## Material to process
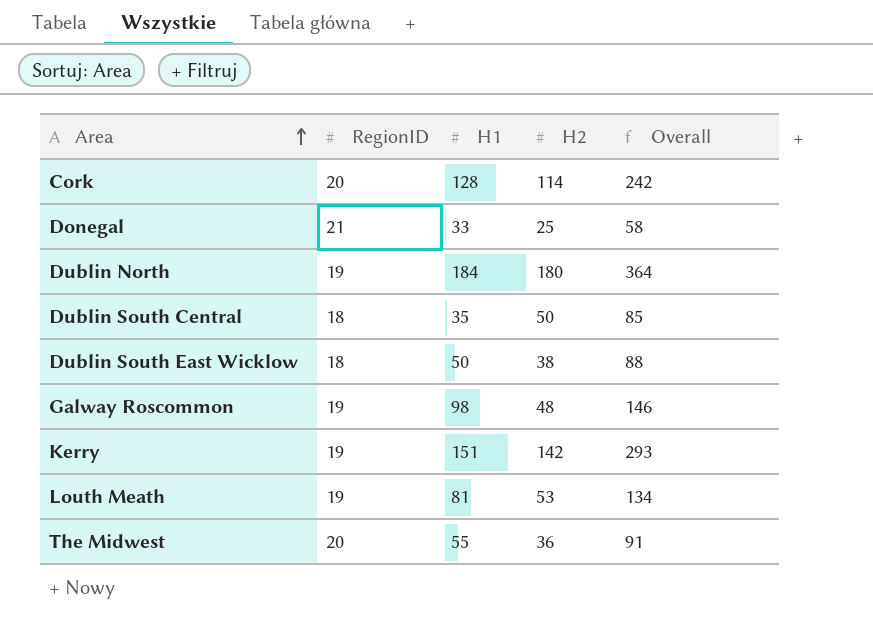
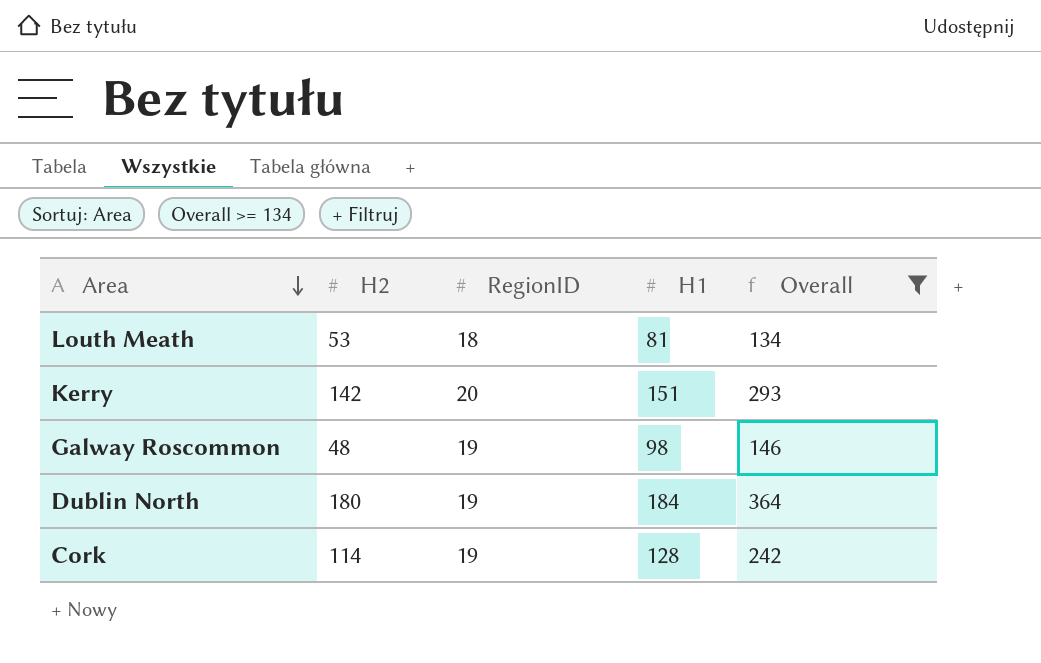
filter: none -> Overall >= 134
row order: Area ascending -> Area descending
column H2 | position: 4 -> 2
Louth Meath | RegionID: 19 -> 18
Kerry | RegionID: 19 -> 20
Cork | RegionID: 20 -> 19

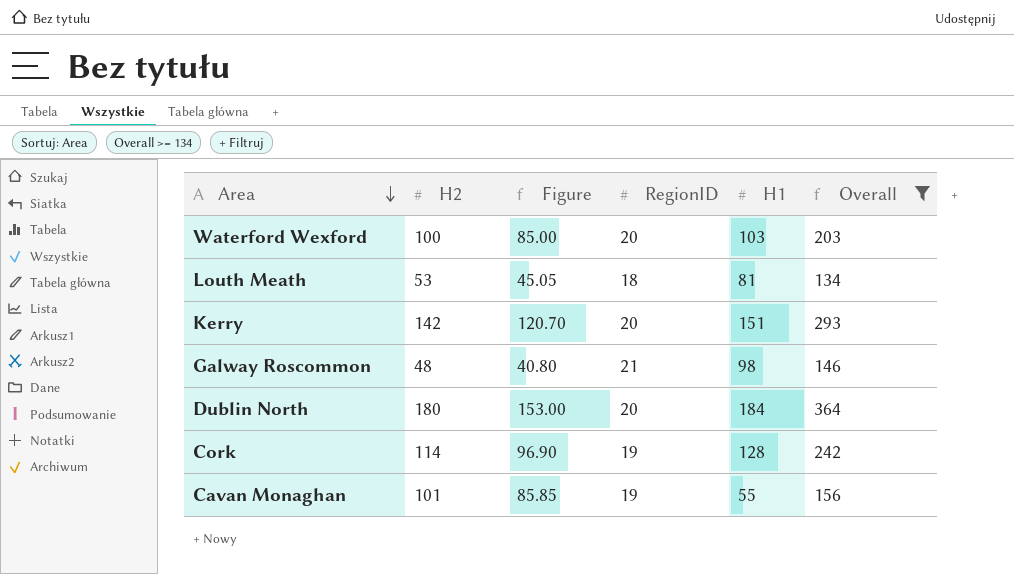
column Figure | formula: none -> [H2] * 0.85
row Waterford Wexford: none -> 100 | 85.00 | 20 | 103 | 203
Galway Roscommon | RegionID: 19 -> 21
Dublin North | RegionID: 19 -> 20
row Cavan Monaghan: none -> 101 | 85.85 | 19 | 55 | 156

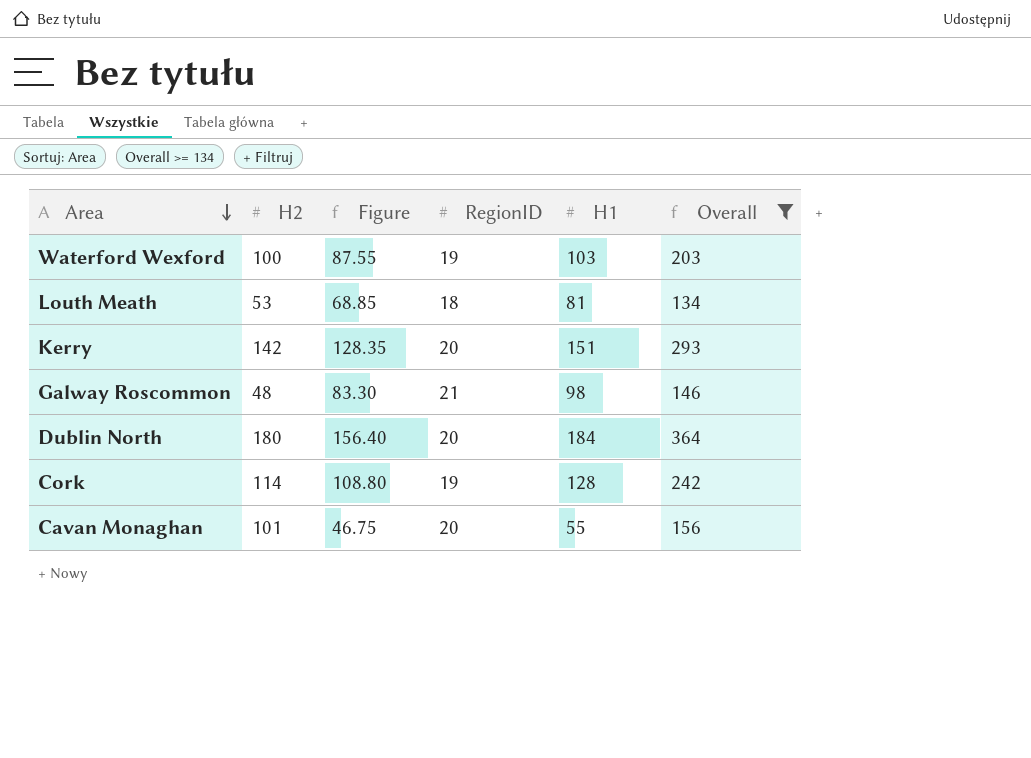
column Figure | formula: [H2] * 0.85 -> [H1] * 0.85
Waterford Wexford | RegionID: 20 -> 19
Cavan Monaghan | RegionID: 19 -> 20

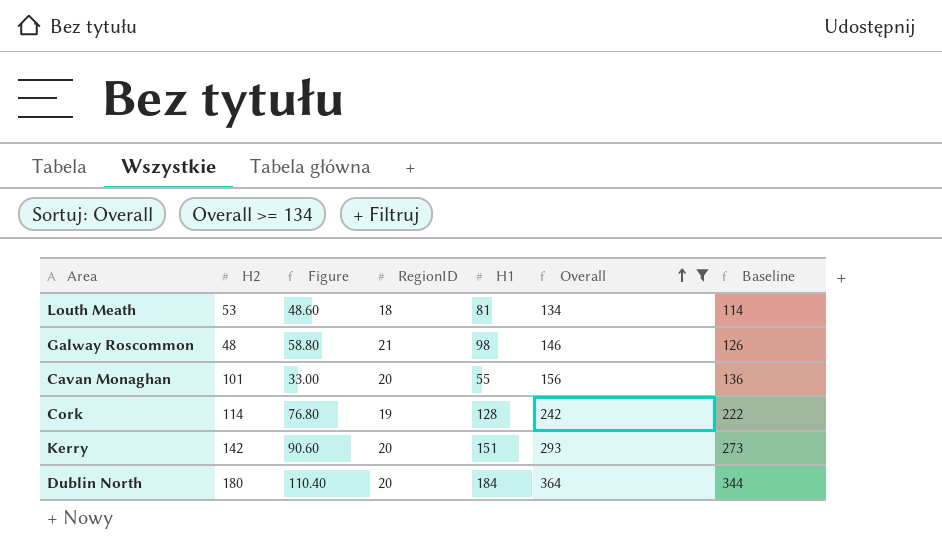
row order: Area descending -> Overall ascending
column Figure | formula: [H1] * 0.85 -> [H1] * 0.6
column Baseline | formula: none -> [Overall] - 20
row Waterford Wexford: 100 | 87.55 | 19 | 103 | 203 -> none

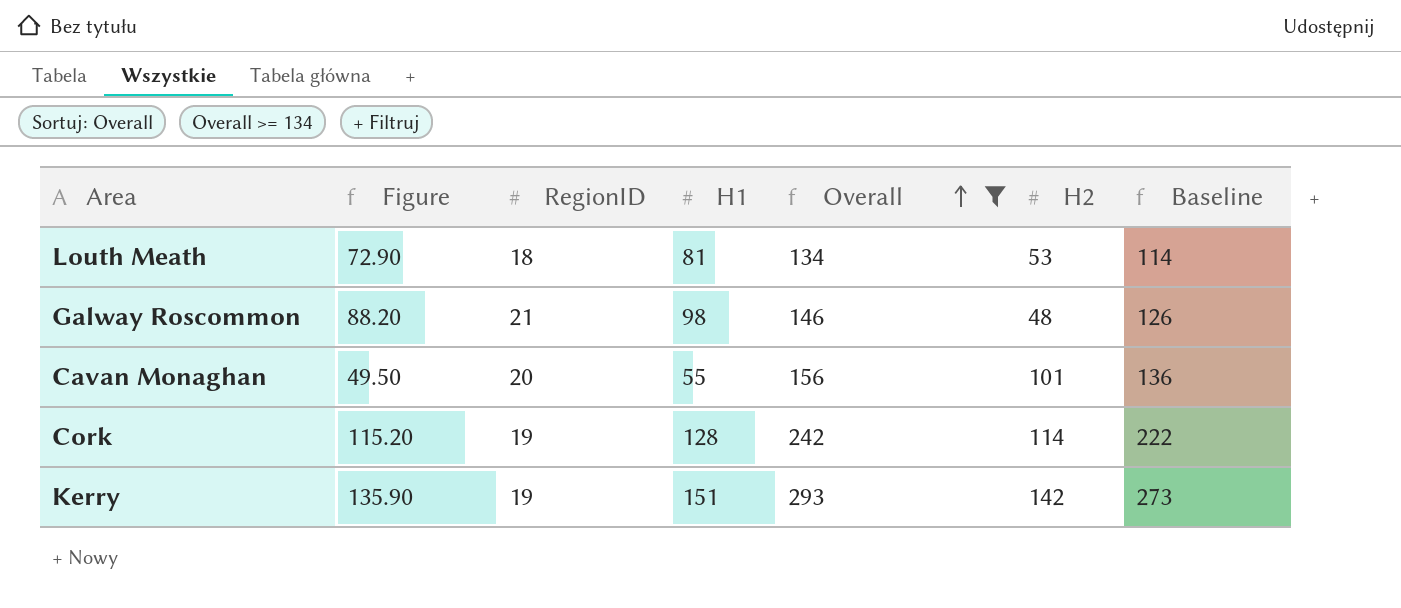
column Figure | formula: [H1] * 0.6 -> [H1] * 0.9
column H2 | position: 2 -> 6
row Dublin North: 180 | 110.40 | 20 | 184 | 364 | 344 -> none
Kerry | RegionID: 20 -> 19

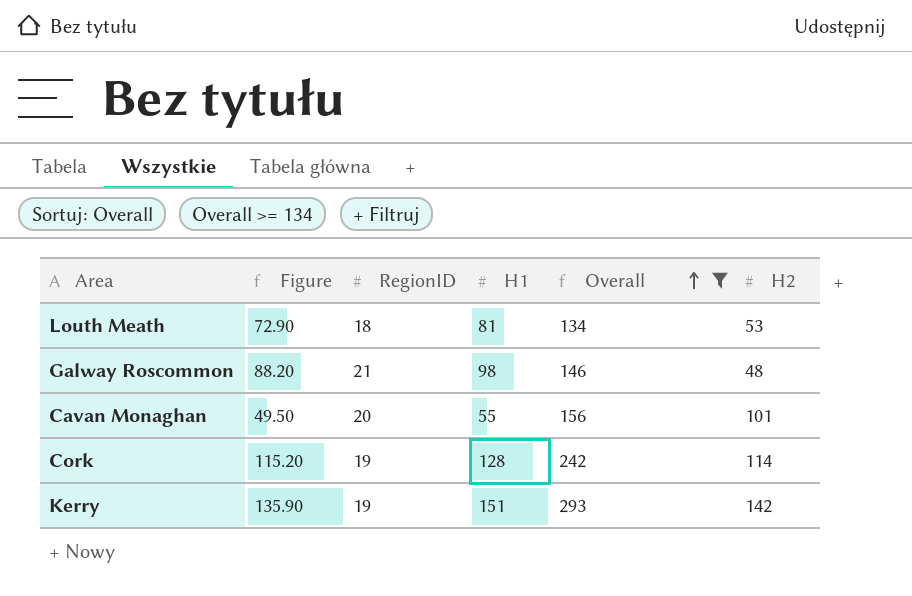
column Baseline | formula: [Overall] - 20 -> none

--

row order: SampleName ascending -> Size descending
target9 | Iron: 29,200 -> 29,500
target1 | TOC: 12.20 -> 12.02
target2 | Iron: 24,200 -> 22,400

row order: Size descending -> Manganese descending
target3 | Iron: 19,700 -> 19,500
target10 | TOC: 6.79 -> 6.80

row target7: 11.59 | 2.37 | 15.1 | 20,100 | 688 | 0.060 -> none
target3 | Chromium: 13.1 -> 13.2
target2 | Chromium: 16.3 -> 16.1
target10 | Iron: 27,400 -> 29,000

## Task statement
Reproduce exactly the lines above that run from the one with "filter: none -> Overall >= 134" to the one with "column Figure | formula: none -> [H2] * 0.85", both included, leaving pictures out.

## Task result
filter: none -> Overall >= 134
row order: Area ascending -> Area descending
column H2 | position: 4 -> 2
Louth Meath | RegionID: 19 -> 18
Kerry | RegionID: 19 -> 20
Cork | RegionID: 20 -> 19

column Figure | formula: none -> [H2] * 0.85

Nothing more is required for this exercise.